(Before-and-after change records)
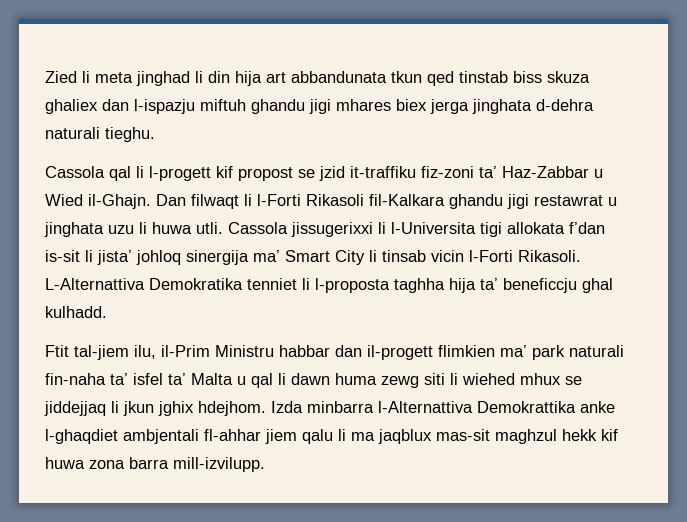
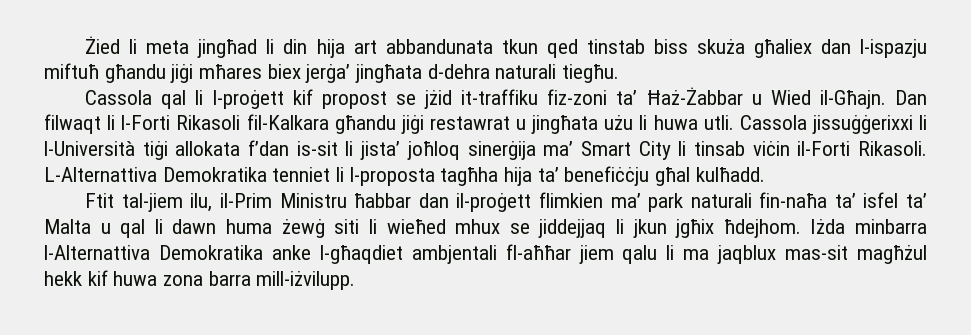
- Zied li meta jinghad li din hija art abbandunata tkun qed tinstab biss skuza ghaliex dan l-ispazju miftuh ghandu jigi mhares biex jerga jinghata d-dehra naturali tieghu.
+ Żied li meta jingħad li din hija art abbandunata tkun qed tinstab biss skuża għaliex dan l-ispazju miftuħ għandu jiġi mħares biex jerġa’ jingħata d-dehra naturali tiegħu.
- Cassola qal li l-progett kif propost se jzid it-traffiku fiz-zoni ta’ Haz-Zabbar u Wied il-Ghajn.
+ Cassola qal li l-proġett kif propost se jżid it-traffiku fiz-zoni ta’ Ħaż-Żabbar u Wied il-Għajn.
- Dan filwaqt li l-Forti Rikasoli fil-Kalkara ghandu jigi restawrat u jinghata uzu li huwa utli. Cassola jissugerixxi li l-Universita tigi allokata f’dan is-sit li jista’ johloq sinergija ma’ Smart City li tinsab vicin l-Forti Rikasoli.
+ Dan filwaqt li l-Forti Rikasoli fil-Kalkara għandu jiġi restawrat u jingħata użu li huwa utli. Cassola jissuġġerixxi li l-Università tiġi allokata f’dan is-sit li jista’ joħloq sinerġija ma’ Smart City li tinsab viċin il-Forti Rikasoli.
- L-Alternattiva Demokratika tenniet li l-proposta taghha hija ta’ beneficcju ghal kulhadd.
+ L-Alternattiva Demokratika tenniet li l-proposta tagħha hija ta’ benefiċċju għal kulħadd.
- Ftit tal-jiem ilu, il-Prim Ministru habbar dan il-progett flimkien ma’ park naturali fin-naha ta’ isfel ta’ Malta u qal li dawn huma zewg siti li wiehed mhux se jiddejjaq li jkun jghix hdejhom. Izda minbarra l-Alternattiva Demokrattika anke l-ghaqdiet ambjentali fl-ahhar jiem qalu li ma jaqblux mas-sit maghzul hekk kif huwa zona barra mill-izvilupp.
+ Ftit tal-jiem ilu, il-Prim Ministru ħabbar dan il-proġett flimkien ma’ park naturali fin-naħa ta’ isfel ta’ Malta u qal li dawn huma żewġ siti li wieħed mhux se jiddejjaq li jkun jgħix ħdejhom. Iżda minbarra l-Alternattiva Demokratika anke l-għaqdiet ambjentali fl-aħħar jiem qalu li ma jaqblux mas-sit magħżul hekk kif huwa zona barra mill-iżvilupp.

#### ACTIVITY:
Set down every entry above verbatim, without pictures.

#### WRITTEN ANSWER:
- Zied li meta jinghad li din hija art abbandunata tkun qed tinstab biss skuza ghaliex dan l-ispazju miftuh ghandu jigi mhares biex jerga jinghata d-dehra naturali tieghu.
+ Żied li meta jingħad li din hija art abbandunata tkun qed tinstab biss skuża għaliex dan l-ispazju miftuħ għandu jiġi mħares biex jerġa’ jingħata d-dehra naturali tiegħu.
- Cassola qal li l-progett kif propost se jzid it-traffiku fiz-zoni ta’ Haz-Zabbar u Wied il-Ghajn.
+ Cassola qal li l-proġett kif propost se jżid it-traffiku fiz-zoni ta’ Ħaż-Żabbar u Wied il-Għajn.
- Dan filwaqt li l-Forti Rikasoli fil-Kalkara ghandu jigi restawrat u jinghata uzu li huwa utli. Cassola jissugerixxi li l-Universita tigi allokata f’dan is-sit li jista’ johloq sinergija ma’ Smart City li tinsab vicin l-Forti Rikasoli.
+ Dan filwaqt li l-Forti Rikasoli fil-Kalkara għandu jiġi restawrat u jingħata użu li huwa utli. Cassola jissuġġerixxi li l-Università tiġi allokata f’dan is-sit li jista’ joħloq sinerġija ma’ Smart City li tinsab viċin il-Forti Rikasoli.
- L-Alternattiva Demokratika tenniet li l-proposta taghha hija ta’ beneficcju ghal kulhadd.
+ L-Alternattiva Demokratika tenniet li l-proposta tagħha hija ta’ benefiċċju għal kulħadd.
- Ftit tal-jiem ilu, il-Prim Ministru habbar dan il-progett flimkien ma’ park naturali fin-naha ta’ isfel ta’ Malta u qal li dawn huma zewg siti li wiehed mhux se jiddejjaq li jkun jghix hdejhom. Izda minbarra l-Alternattiva Demokrattika anke l-ghaqdiet ambjentali fl-ahhar jiem qalu li ma jaqblux mas-sit maghzul hekk kif huwa zona barra mill-izvilupp.
+ Ftit tal-jiem ilu, il-Prim Ministru ħabbar dan il-proġett flimkien ma’ park naturali fin-naħa ta’ isfel ta’ Malta u qal li dawn huma żewġ siti li wieħed mhux se jiddejjaq li jkun jgħix ħdejhom. Iżda minbarra l-Alternattiva Demokratika anke l-għaqdiet ambjentali fl-aħħar jiem qalu li ma jaqblux mas-sit magħżul hekk kif huwa zona barra mill-iżvilupp.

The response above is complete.